Before-and-after change records:
------------------------------

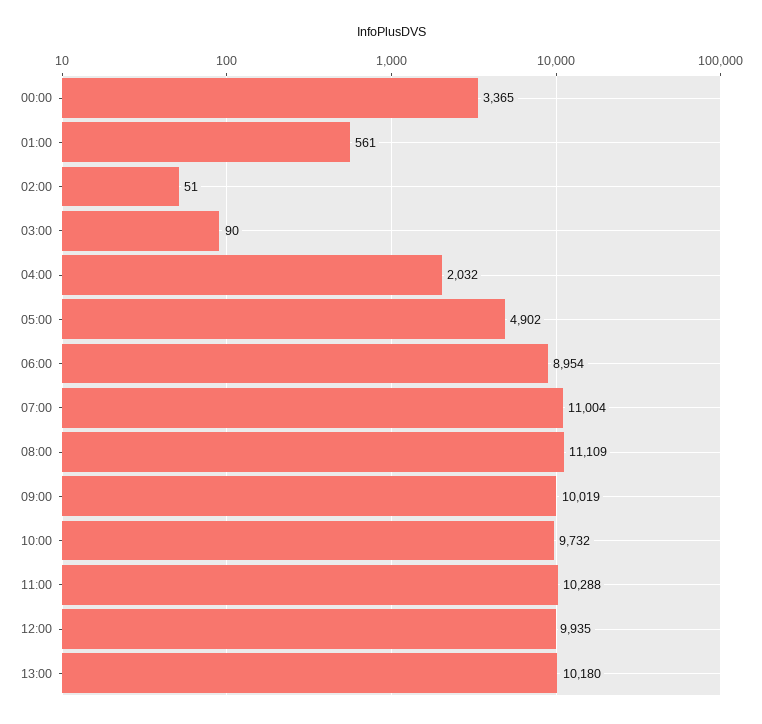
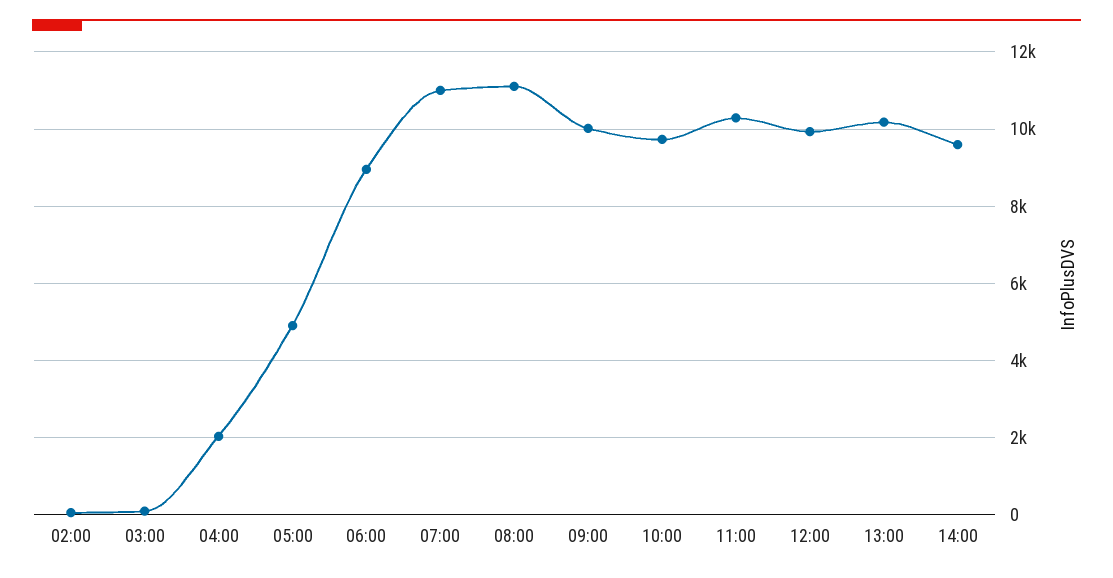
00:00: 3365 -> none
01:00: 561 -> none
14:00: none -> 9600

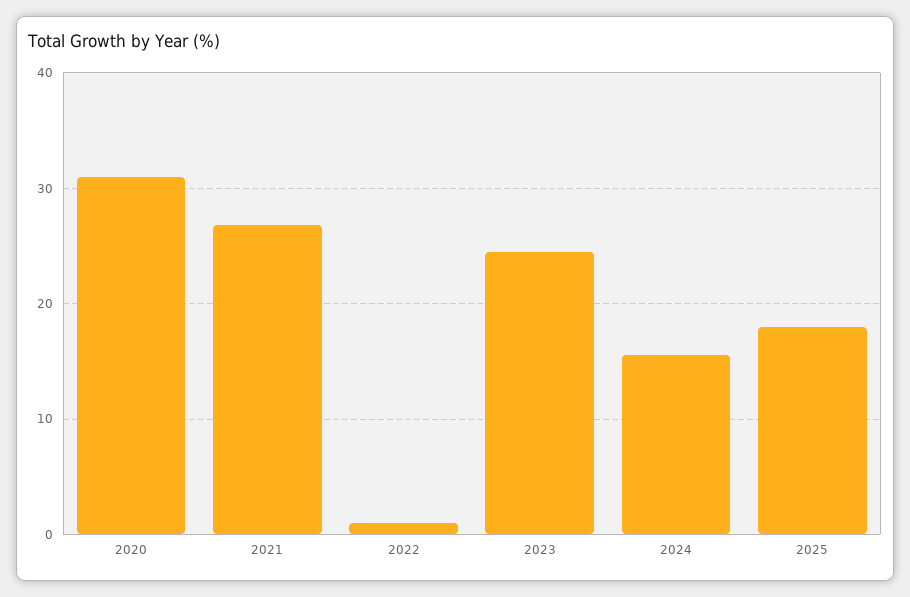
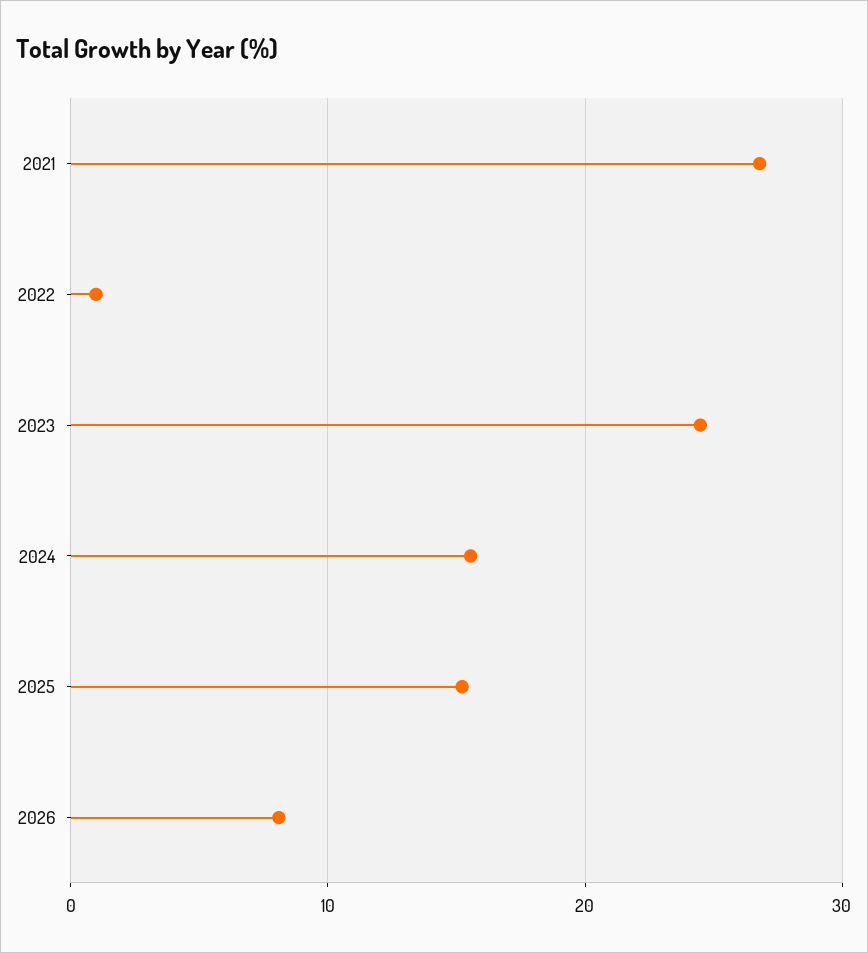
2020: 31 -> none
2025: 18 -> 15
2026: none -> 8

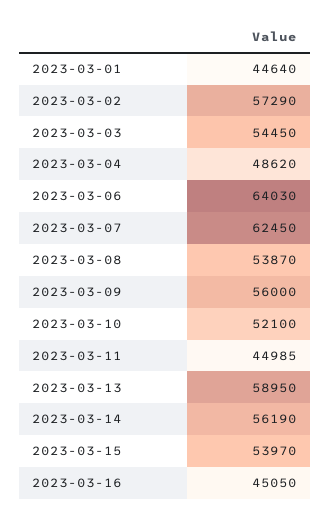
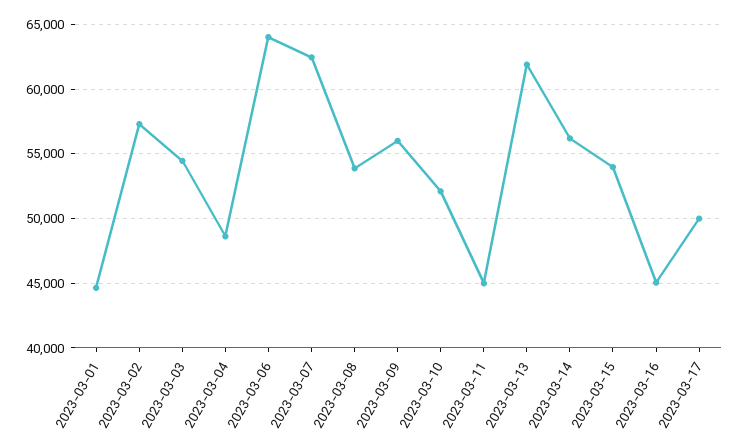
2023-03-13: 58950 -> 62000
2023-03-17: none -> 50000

------------------------------

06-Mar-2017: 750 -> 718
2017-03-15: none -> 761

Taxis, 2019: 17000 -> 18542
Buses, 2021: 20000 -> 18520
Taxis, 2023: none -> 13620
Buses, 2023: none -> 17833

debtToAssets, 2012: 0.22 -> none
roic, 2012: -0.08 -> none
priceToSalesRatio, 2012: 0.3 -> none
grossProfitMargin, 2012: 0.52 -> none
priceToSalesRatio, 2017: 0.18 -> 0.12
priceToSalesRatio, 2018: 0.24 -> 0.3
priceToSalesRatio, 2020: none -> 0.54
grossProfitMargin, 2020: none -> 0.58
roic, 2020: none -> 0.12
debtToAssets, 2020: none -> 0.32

------------------------------

- **WHAT THE TASK REQUIRES**: Looking above, find the stretch of lines that opens with the one holding "00:00: 3365 -> none" and closes with the one holding "2023-03-17: none -> 50000". Copy it exactly, pictures excluded.

- **EXPECTED ANSWER**:
00:00: 3365 -> none
01:00: 561 -> none
14:00: none -> 9600

2020: 31 -> none
2025: 18 -> 15
2026: none -> 8

2023-03-13: 58950 -> 62000
2023-03-17: none -> 50000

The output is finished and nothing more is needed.